Your users are the first line of defense against intrusion, data loss and data breaches. People using your IT systems should be thinking daily about what they are doing to affect security. Here are some of the ways that you can foster a cyber-security culture at your business.
Training on Attack Vectors
Are your users receiving appropriate training on the different attack vectors that can be used to compromise their systems? Consistent training helps them recognize an attack when it occurs. They should receive regular updates on things like:
• Ransomware – The latest versions and how they work.
• Phishing – What is phishing and how it can be used to gain access to the network. Furthermore, they should be aware of the common types of phishing attacks that are used and how to recognize phishing when it occurs.
• Fraudulent Emails – CEO and high-level management email fraud. How to detect and avoid it.

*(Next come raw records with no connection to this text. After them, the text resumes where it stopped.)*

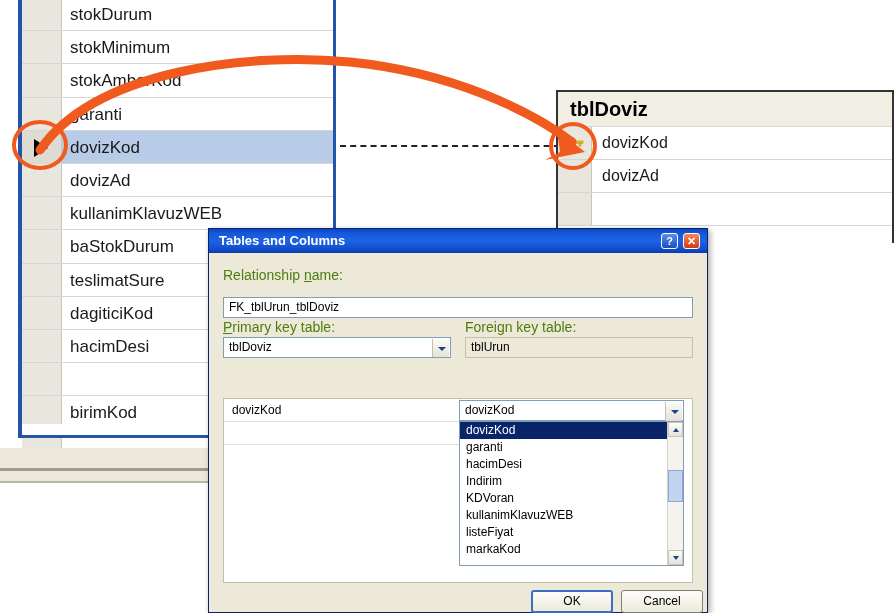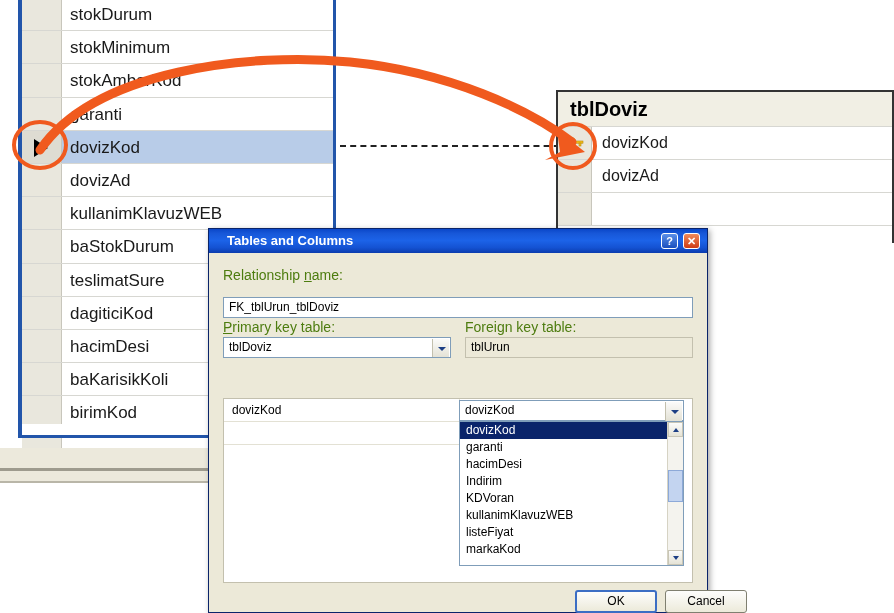--- a/index.html
+++ b/index.html
@@ -66,7 +66,7 @@
           box-shadow:2px 2px 6px rgba(0,0,0,.35);}
   #dlg-titlebar{height:24px;background:linear-gradient(to bottom,#0a46c8 0%,#1757d8 18%,#1c63e8 48%,#1452d2 78%,#0b3cae 100%);
                 position:relative;}
-  #dlg-title{position:absolute;left:18px;top:0;height:16px;line-height:24px;
+  #dlg-title{position:absolute;left:10px;top:0;height:16px;line-height:24px;
              font-size:13px;font-weight:bold;color:#ffffff;}
   .tb-btn{position:absolute;top:4px;width:17px;height:16px;border:1px solid #ffffff;
           border-radius:3px;box-sizing:border-box;font-size:11px;font-weight:bold;

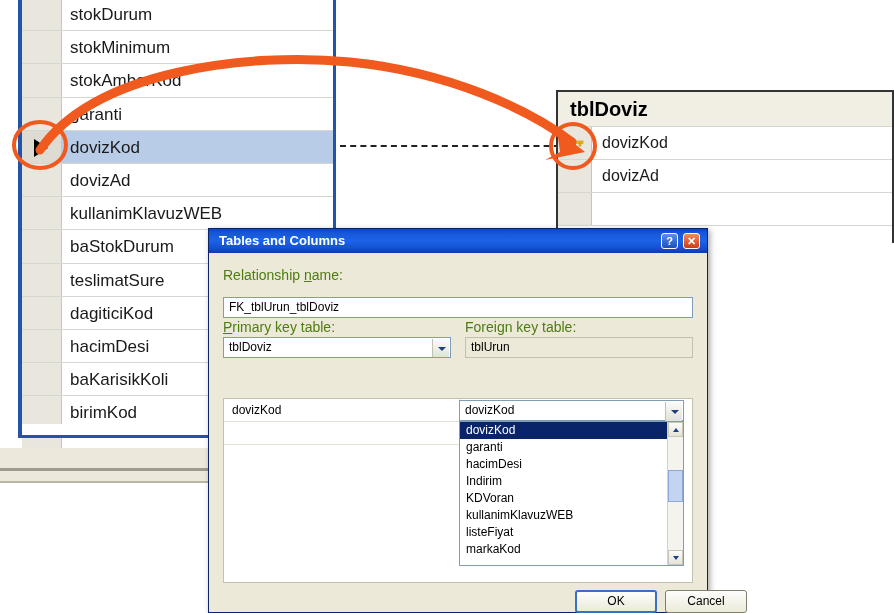--- a/index.html
+++ b/index.html
@@ -187,7 +187,6 @@
     </div>
     <div class="lrow">
       <div class="lgutter"></div>
-      <div class="lname">baKarisikKoli</div>
     </div>
     <div class="lrow">
       <div class="lgutter"></div>

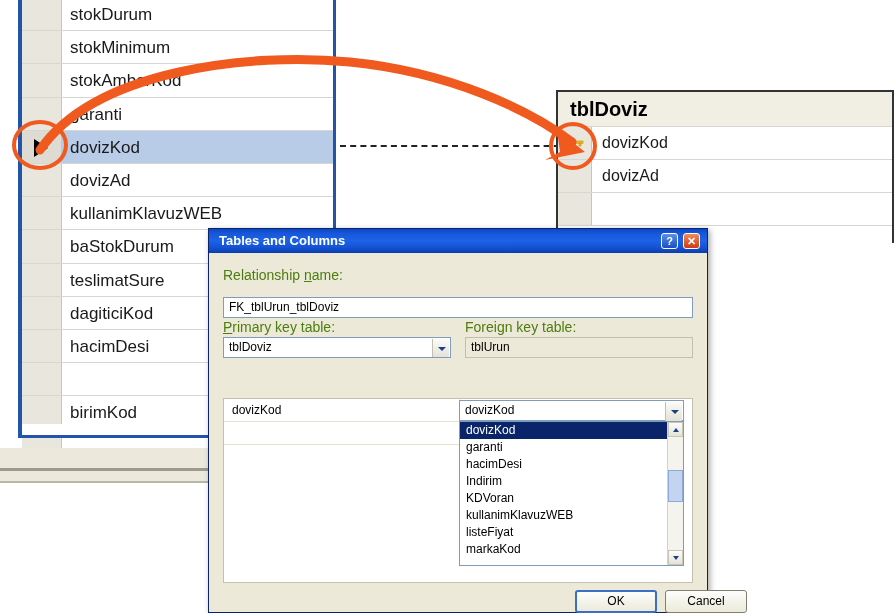--- a/index.html
+++ b/index.html
@@ -127,7 +127,7 @@
   .dbtn{position:absolute;width:82px;height:23px;font-size:12px;color:#000;
         background:linear-gradient(to bottom,#fdfdfc,#eceada);
         border:1px solid #7f7f70;border-radius:3px;box-sizing:border-box;
-        text-align:center;line-height:21px;margin-left:44px;}
+        text-align:center;line-height:21px;}
   #btn-ok{left:322px;top:337px;border:2px solid #3c6ec4;line-height:19px;}
   #btn-cancel{left:412px;top:337px;}
 </style>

• Social Engineering – Review common social engineering techniques that hackers use like posing as repair or support technicians.
Password policies can seem intrusive to users, particularly if they are complex passwords. However, simple passwords are one of the easiest ways that hackers can use to gain access to your data.
Instruct users on the procedure to create complex passwords easily. Teach them methods like using memorable song lyrics or movie quotes. Encourage them to replace common letters with numbers like 1 for I or 0 for O.
Remember to enforce good password policy. Keep your password policy strong and change it every three to six months to prevent passwords from being compromised.
Monitor Network Access
Handing out administrator access to everyone’s laptop or workstation is a bad policy. Make sure that users have the appropriate level of network access that their job requires. Do not confuse convenient access with appropriate access. If a user does not have the need to have admin access to a database, then do not give it to them.
Clean Out Your Forest
What is the policy for removing users when they leave the company? If you were to look at your user’s directory right now would there be user accounts for employees who have long ago left the company?
Having an off-boarding protocol is an important safety measure. Many major data breaches come from users who have left the company, but their access was not disabled or deleted when they left.
Set up a policy with the HR department to be notified immediately after a user no longer needs network access. In conjunction with that set up periodic reviews of the current users versus user accounts to ensure there are no old accounts in the Active Directory database.